> **Data for this exercise**
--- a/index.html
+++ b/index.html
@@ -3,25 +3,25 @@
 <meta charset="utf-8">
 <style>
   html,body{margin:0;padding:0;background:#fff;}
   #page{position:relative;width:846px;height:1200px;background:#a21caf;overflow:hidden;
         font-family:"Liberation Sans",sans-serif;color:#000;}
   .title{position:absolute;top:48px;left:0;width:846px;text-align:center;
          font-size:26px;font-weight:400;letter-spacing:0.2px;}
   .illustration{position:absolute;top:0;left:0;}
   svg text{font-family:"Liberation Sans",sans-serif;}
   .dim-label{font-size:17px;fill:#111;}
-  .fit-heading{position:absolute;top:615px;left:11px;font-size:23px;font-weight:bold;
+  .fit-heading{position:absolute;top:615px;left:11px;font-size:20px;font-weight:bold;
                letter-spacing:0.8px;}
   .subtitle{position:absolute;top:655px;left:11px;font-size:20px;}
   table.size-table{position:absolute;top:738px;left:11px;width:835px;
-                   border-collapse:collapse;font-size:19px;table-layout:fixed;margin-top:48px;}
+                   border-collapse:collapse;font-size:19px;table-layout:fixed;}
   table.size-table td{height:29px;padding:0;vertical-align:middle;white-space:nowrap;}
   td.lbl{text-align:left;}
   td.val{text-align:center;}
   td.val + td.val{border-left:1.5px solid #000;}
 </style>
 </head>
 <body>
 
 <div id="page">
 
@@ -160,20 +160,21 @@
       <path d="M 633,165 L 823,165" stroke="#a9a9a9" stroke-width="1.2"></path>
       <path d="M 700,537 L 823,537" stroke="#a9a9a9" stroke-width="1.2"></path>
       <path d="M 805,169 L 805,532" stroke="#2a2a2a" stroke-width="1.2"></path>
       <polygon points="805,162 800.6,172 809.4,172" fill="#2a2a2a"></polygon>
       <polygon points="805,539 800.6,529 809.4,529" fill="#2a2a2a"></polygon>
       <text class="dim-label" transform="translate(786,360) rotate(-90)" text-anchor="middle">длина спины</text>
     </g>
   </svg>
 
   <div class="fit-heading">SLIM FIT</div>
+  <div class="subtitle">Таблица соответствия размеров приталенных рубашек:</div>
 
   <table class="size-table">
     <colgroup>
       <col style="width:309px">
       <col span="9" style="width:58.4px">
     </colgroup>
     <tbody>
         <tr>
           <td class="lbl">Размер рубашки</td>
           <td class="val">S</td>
==
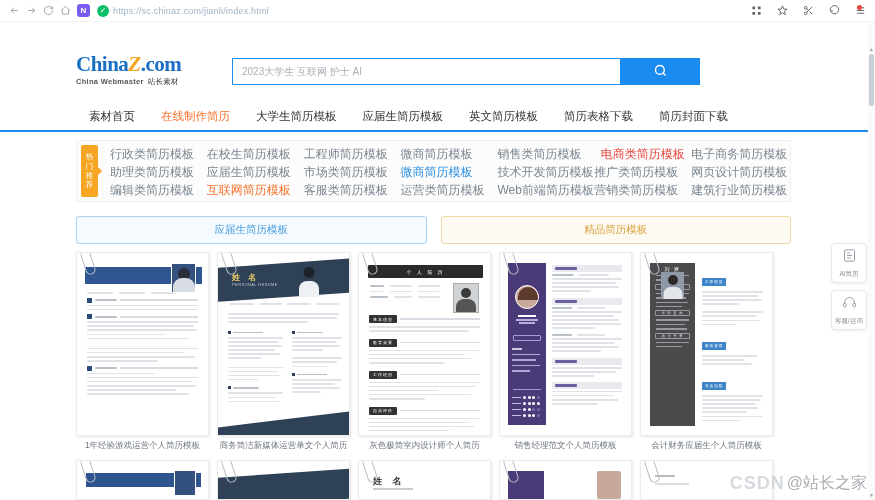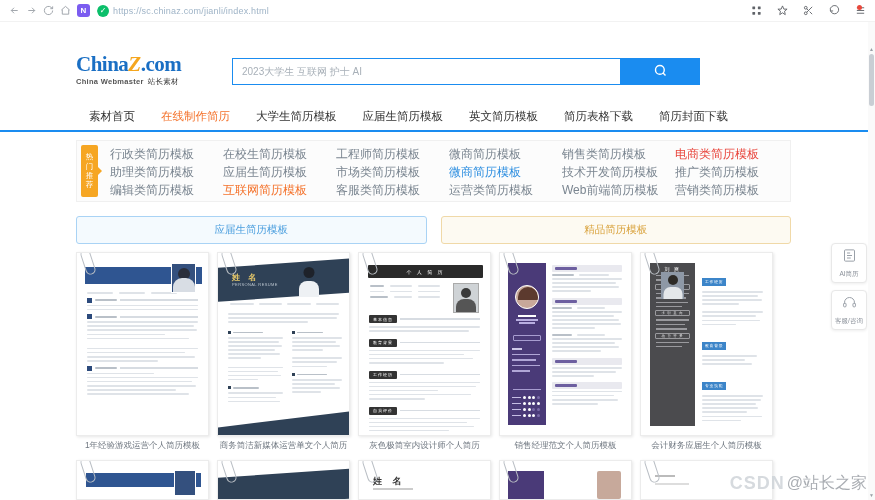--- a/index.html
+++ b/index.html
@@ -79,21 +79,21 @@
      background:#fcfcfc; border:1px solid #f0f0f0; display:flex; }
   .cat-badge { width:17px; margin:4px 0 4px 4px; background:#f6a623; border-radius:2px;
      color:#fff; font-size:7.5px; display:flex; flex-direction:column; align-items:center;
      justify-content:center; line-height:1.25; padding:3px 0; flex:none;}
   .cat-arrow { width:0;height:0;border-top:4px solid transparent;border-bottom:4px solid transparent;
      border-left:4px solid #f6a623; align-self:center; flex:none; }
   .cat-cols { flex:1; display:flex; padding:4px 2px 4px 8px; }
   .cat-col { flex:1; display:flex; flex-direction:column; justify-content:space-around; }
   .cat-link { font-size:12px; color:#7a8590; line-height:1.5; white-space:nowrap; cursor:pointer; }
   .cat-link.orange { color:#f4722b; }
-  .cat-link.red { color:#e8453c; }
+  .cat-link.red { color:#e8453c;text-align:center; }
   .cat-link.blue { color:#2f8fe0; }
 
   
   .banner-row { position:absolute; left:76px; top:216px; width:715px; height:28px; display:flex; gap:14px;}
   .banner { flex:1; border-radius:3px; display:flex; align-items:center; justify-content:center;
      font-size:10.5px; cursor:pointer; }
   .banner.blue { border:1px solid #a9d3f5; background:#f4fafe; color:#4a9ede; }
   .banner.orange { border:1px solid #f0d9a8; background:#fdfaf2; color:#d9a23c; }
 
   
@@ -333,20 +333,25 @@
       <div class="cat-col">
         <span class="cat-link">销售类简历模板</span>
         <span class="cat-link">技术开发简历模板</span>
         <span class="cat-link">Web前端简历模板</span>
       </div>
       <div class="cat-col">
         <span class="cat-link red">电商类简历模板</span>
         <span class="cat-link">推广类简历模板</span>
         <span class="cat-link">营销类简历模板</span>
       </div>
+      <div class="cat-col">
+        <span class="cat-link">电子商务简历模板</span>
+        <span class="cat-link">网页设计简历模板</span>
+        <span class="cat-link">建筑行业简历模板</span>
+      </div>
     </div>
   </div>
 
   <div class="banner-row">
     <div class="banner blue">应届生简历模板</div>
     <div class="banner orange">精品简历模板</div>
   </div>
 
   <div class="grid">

> **What is needed**
Check each line of the records for "solid" and copy the ones that contain it.

> **Exercise answer**
   td.val + td.val{border-left:1.5px solid #000;}
      background:#fcfcfc; border:1px solid #f0f0f0; display:flex; }
   .cat-arrow { width:0;height:0;border-top:4px solid transparent;border-bottom:4px solid transparent;
      border-left:4px solid #f6a623; align-self:center; flex:none; }
   .banner.blue { border:1px solid #a9d3f5; background:#f4fafe; color:#4a9ede; }
   .banner.orange { border:1px solid #f0d9a8; background:#fdfaf2; color:#d9a23c; }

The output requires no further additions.